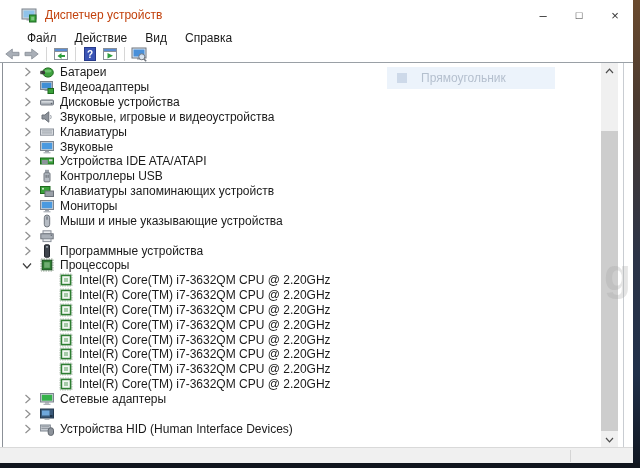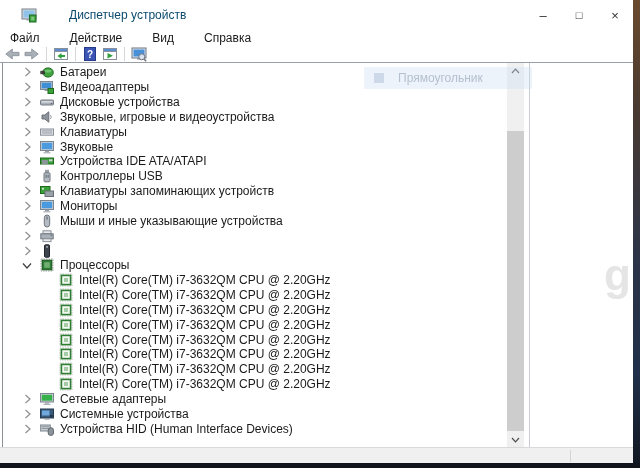"Диспетчер устройств" .title { color: #0c4a6e -> #c2410c; margin-left: 24px -> none }
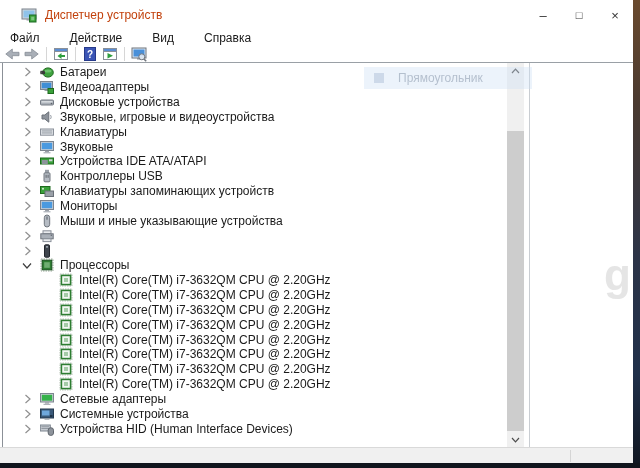"Файл" .menubar { gap: 12px -> none; padding-left: 1px -> 18px }
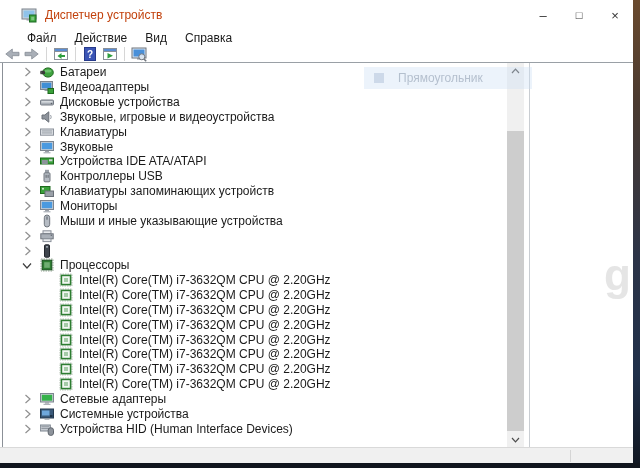"Батареи" .panel { width: 528px -> 622px }
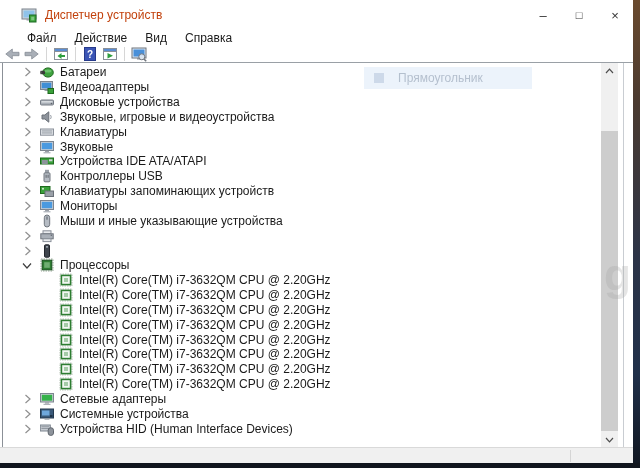"Прямоугольник" .ghost { left: 364px -> 387px }
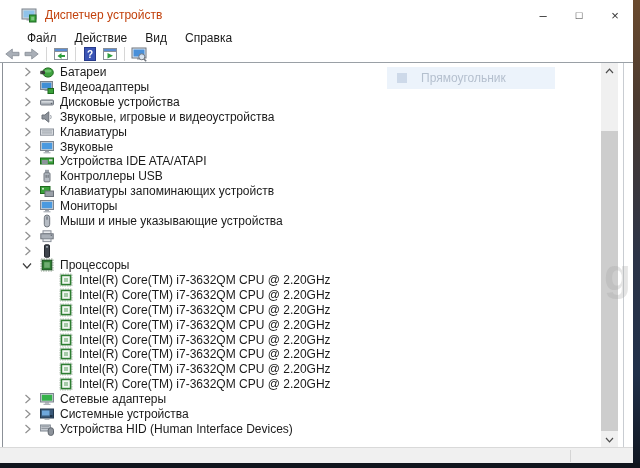"Программные устройства" span.label { html: none -> <span>Программные устройства</span> }
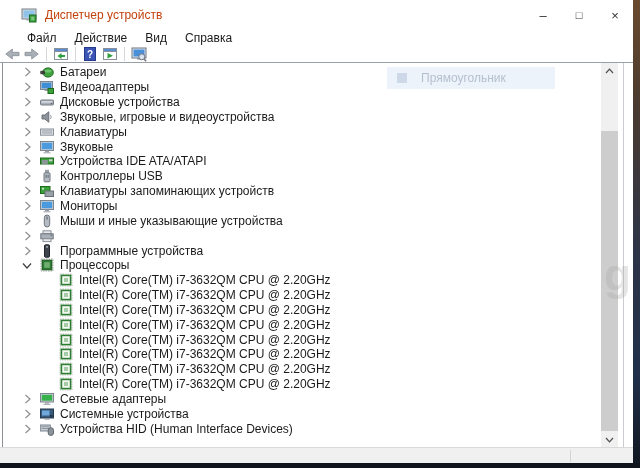"Системные устройства" span.label { html: <span>Системные устройства</span> -> none }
§ §
About this task -
Only what runs from the line holding "left: 364px ->" through the end of the entries above is to be given again, exactly, with every picture omitted.

Your response -
"Прямоугольник" .ghost { left: 364px -> 387px }
"Программные устройства" span.label { html: none -> <span>Программные устройства</span> }
"Системные устройства" span.label { html: <span>Системные устройства</span> -> none }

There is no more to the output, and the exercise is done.